Now suppose that the quantum particles are sent through the slits one by one, and their arrival at the screen is likewise seen one by one. Now there is apparently nothing for each particle to interfere with along its route – yet nevertheless the pattern of particle impacts that builds up over time reveals interference bands. The implication seems to be that each particle passes simultaneously through both slits and interferes with itself. This combination of “both paths at once” is known as a superposition state. But here is the really odd thing.

If we place a detector inside or just behind one slit, we can find out whether any given particle goes through it or not. In that case, however, the interference vanishes. Simply by observing a particle’s path – even if that observation should not disturb the particle’s motion – we change the outcome.

The physicist Pascual Jordan, who worked with quantum guru Niels Bohr in Copenhagen in the 1920s, put it like this: “observations not only disturb what has to be measured, they produce it… We compel [a quantum particle] to assume a definite position.” In other words, Jordan said, “we ourselves produce the results of measurements.” If that is so, objective reality seems to go out of the window. And it gets even stranger. Particles can be in two states.

If nature seems to be changing its behavior depending on whether we “look” or not, we could try to trick it into showing its hand. To do so, we could measure which path a particle took through the double slits, but only after it has passed through them. By then, it ought to have “decided” whether to take one path or both.

An experiment for doing this was proposed in the 1970s by the American physicist John Wheeler, and this “delayed choice” experiment was performed in the following decade. It uses clever techniques to make measurements on the paths of quantum particles (generally, particles of light, called photons) after they should have chosen whether to take one path or a superposition of two.

It turns out that, just as Bohr confidently predicted, it makes no difference whether we delay the measurement or not. As long as we measure the photon’s path before its arrival at a detector is finally registered, we lose all interference. It is as if nature “knows” not just if we are looking, but if we are planning to look.

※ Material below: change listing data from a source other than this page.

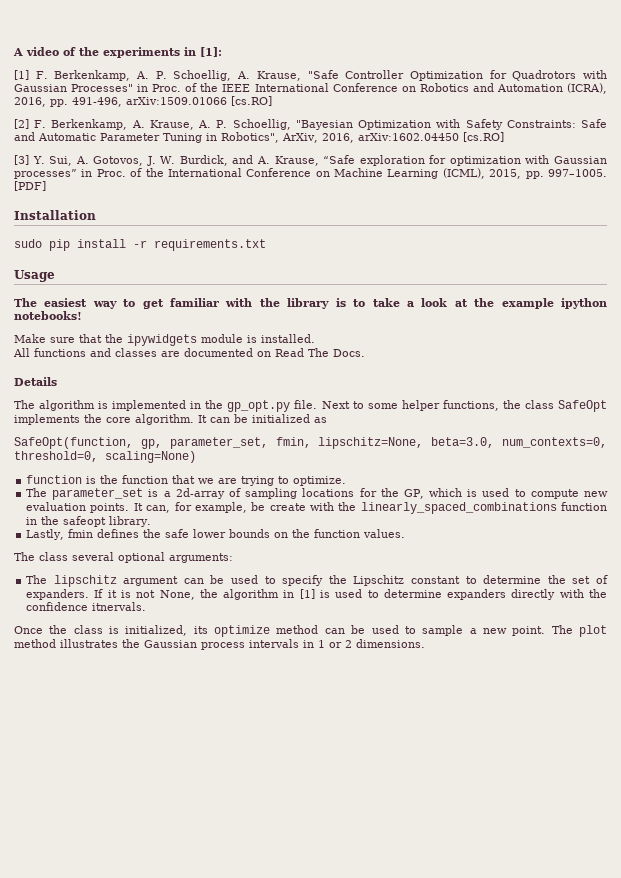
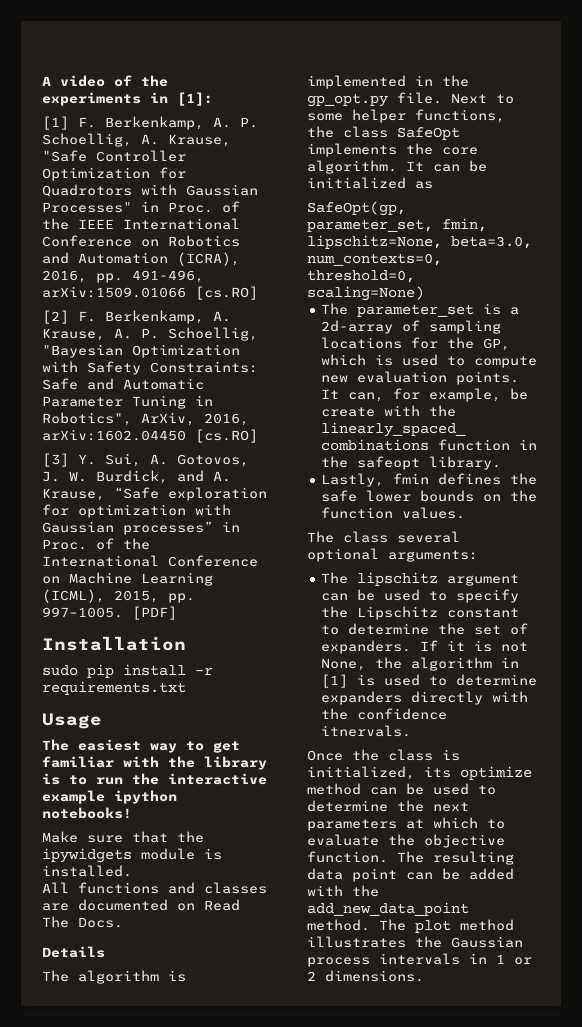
[372,298,495,307] take a look at the -> [96,773,267,785] run the interactive
[14,437,162,449] SafeOpt(function, gp, -> [307,201,406,216] SafeOpt(gp,
[26,475,347,486] // function is the function that we are trying to optimize. -> (424, 293) none
[422,625,546,636] sample a new point. -> [307,800,469,812] [307,817,505,831] [307,834,505,848] [307,851,514,865] [307,868,514,882] [307,885,379,897] [307,902,469,916] [307,919,370,931] determine the next parameters at which to evaluate the objective function. The resulting data point can be added with the add_new_data_point method.

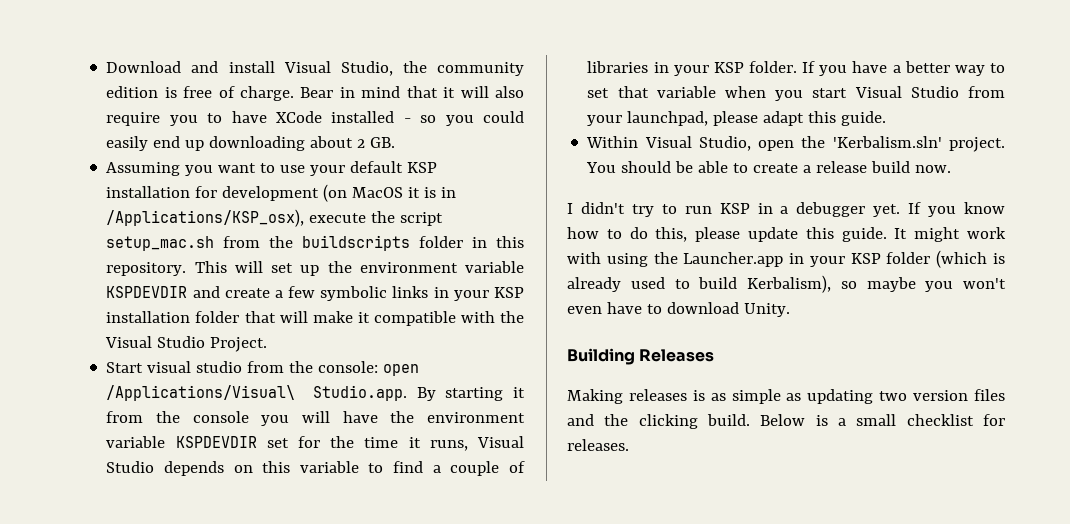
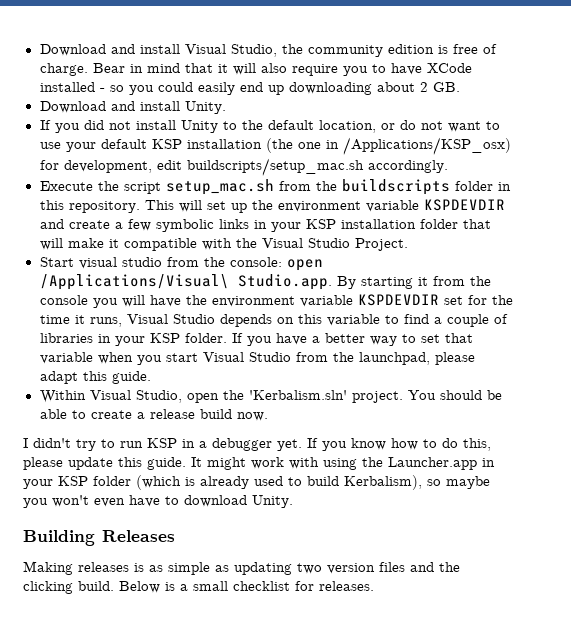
[106,162,214,176] Assuming you -> [39,101,226,114] [39,120,443,133] Download and install Unity. // If you did not install Unity to the default location, or do not
[195,184,457,202] [106,209,367,227] for development (on MacOS it is in /Applications/KSP_osx), execute -> [265,137,511,155] [39,158,448,176] [39,181,93,191] (the one in /Applications/KSP_osx) for development, edit buildscripts/setup_mac.sh accordingly. // Execute
[587,115,623,126] your -> [332,352,354,362] the

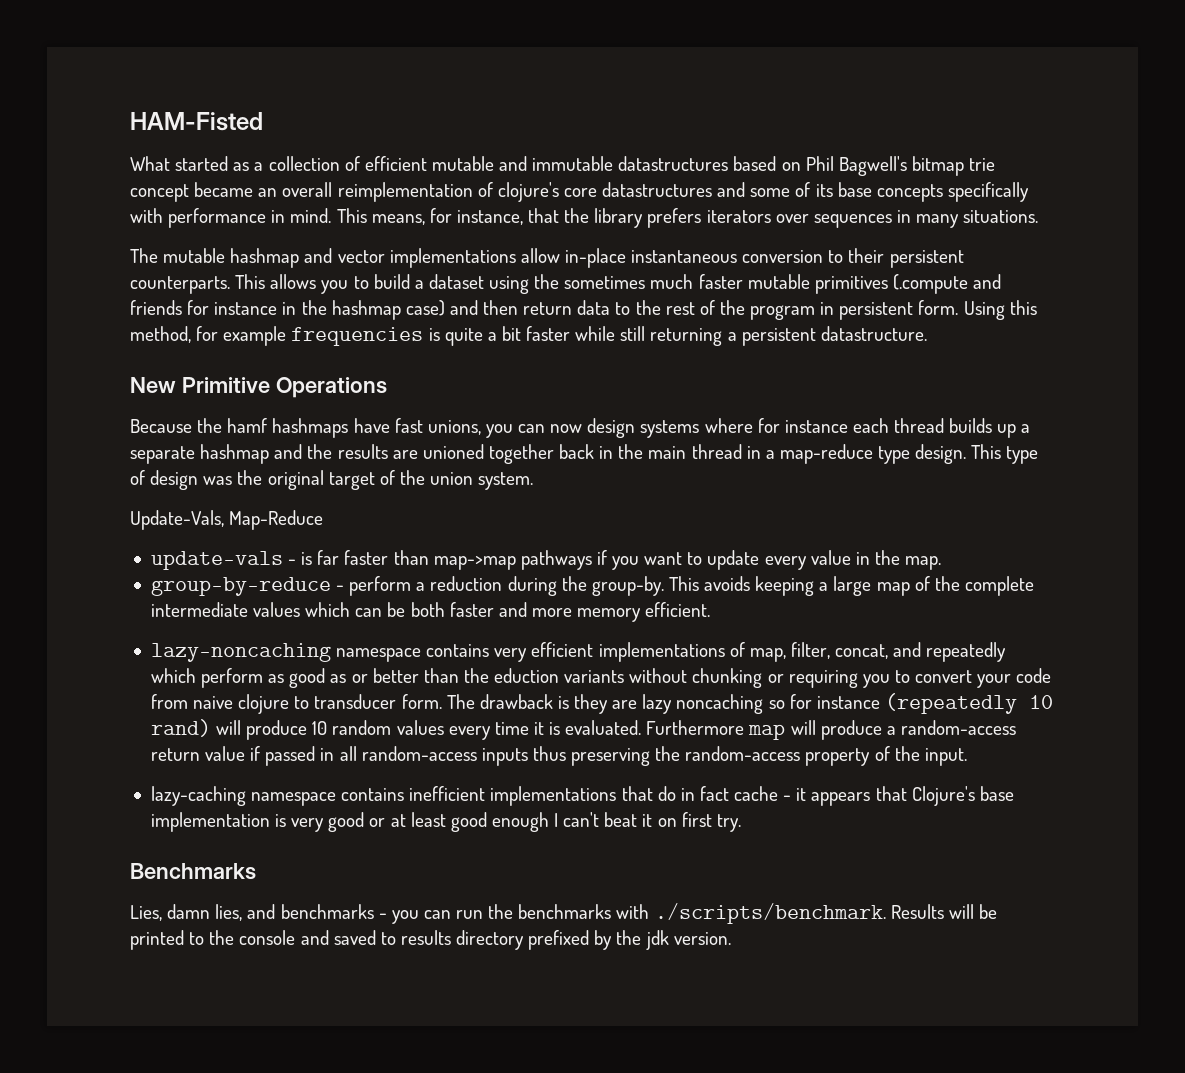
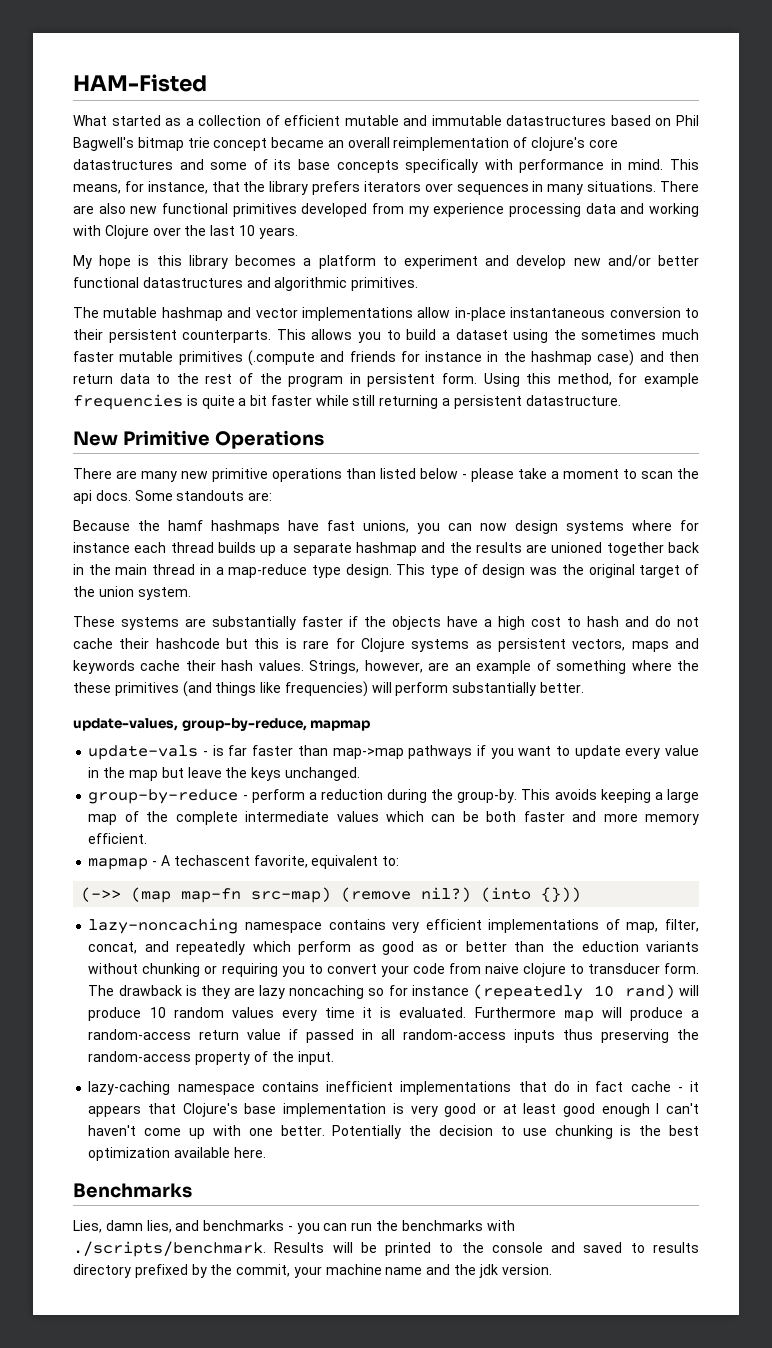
(1039, 216) none -> [660,181,699,192] [73,203,699,217] [73,225,298,239] [73,255,699,269] [73,277,419,291] There are also new functional primitives developed from my experience processing data and working with Clojure over the last 10 years. // My hope is this library becomes a platform to experiment and develop new and/or better functional datastructures and algorithmic primitives.
(387, 387) none -> [73,468,699,482] [73,490,273,504] // There are many new primitive operations than listed below - please take a moment to scan the api docs. Some standouts are:
[130,510,324,530] Update-Vals, Map-Reduce -> [73,616,699,630] [73,638,699,652] [73,660,699,674] [73,681,585,697] [73,718,371,731] These systems are substantially faster if the objects have a high cost to hash and do not cache their hashcode but this is rare for Clojure systems as persistent vectors, maps and keywords cache their hash values. Strings, however, are an example of something where the these primitives (and things like frequencies) will perform substantially better. // update-values, group-by-reduce, mapmap
[905,556,942,570] map. -> [128,767,360,781] map but leave the keys unchanged.
(711, 609) none -> [88,855,400,870] [81,887,582,903] // mapmap - A techascent favorite, equivalent to: // (->> (map map-fn src-map) (remove nil?) (into {}))
[604,812,741,832] beat it on first try. -> [88,1125,699,1139] [88,1147,266,1161] haven't come up with one better. Potentially the decision to use chunking is the best optimization available here.
(642, 937) none -> [236,1264,477,1278] commit, your machine name and the

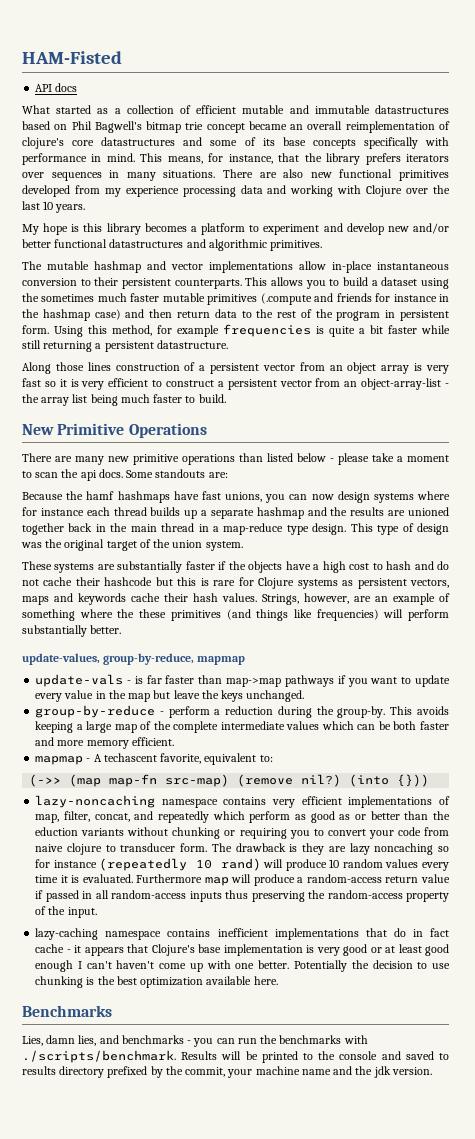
(207, 83) none -> [35,83,78,92] // API docs
(621, 400) none -> [22,362,450,374] [22,378,449,390] [22,394,226,406] // Along those lines construction of a persistent vector from an object array is very fast so it is very efficient to construct a persistent vector from an object-array-list - the array list being much faster to build.

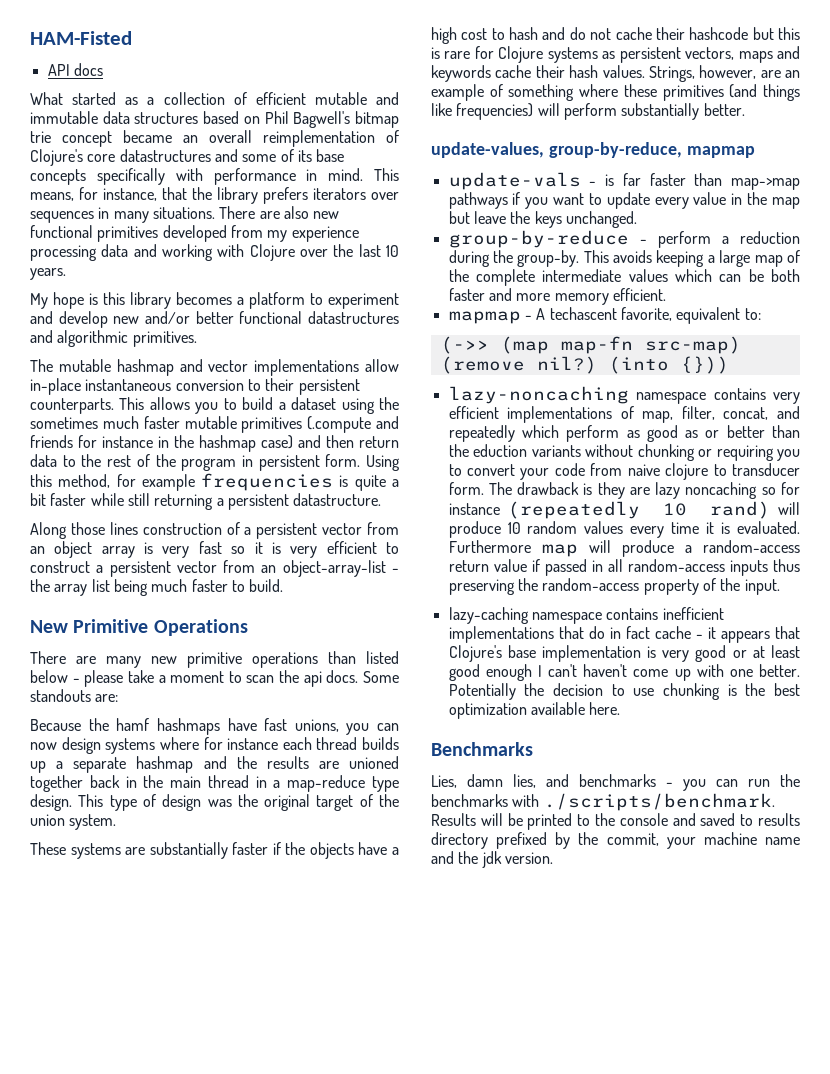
[374,105,449,114] datastructures -> [102,111,199,124] data structures
[22,137,64,149] clojure's -> [30,149,83,166] Clojure's
[117,609,135,618] the -> (619, 90) none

Whenever, in these experiments, we discover the path of a quantum particle, its cloud of possible routes “collapses” into a single well-defined state. What’s more, the delayed-choice experiment implies that the sheer act of noticing, rather than any physical disturbance caused by measuring, can cause the collapse. But does this mean that true collapse has only happened when the result of a measurement impinges on our consciousness?

That possibility was admitted in the 1930s by the Hungarian physicist Eugene Wigner. “It follows that the quantum description of objects is influenced by impressions entering my consciousness,” he wrote. “Solipsism may be logically consistent with present quantum mechanics.”

Wheeler even entertained the thought that the presence of living beings, which are capable of “noticing”, has transformed what was previously a multitude of possible quantum pasts into one concrete history. In this sense, Wheeler said, we become participants in the evolution of the Universe since its very beginning. In his words, we live in a “participatory universe.”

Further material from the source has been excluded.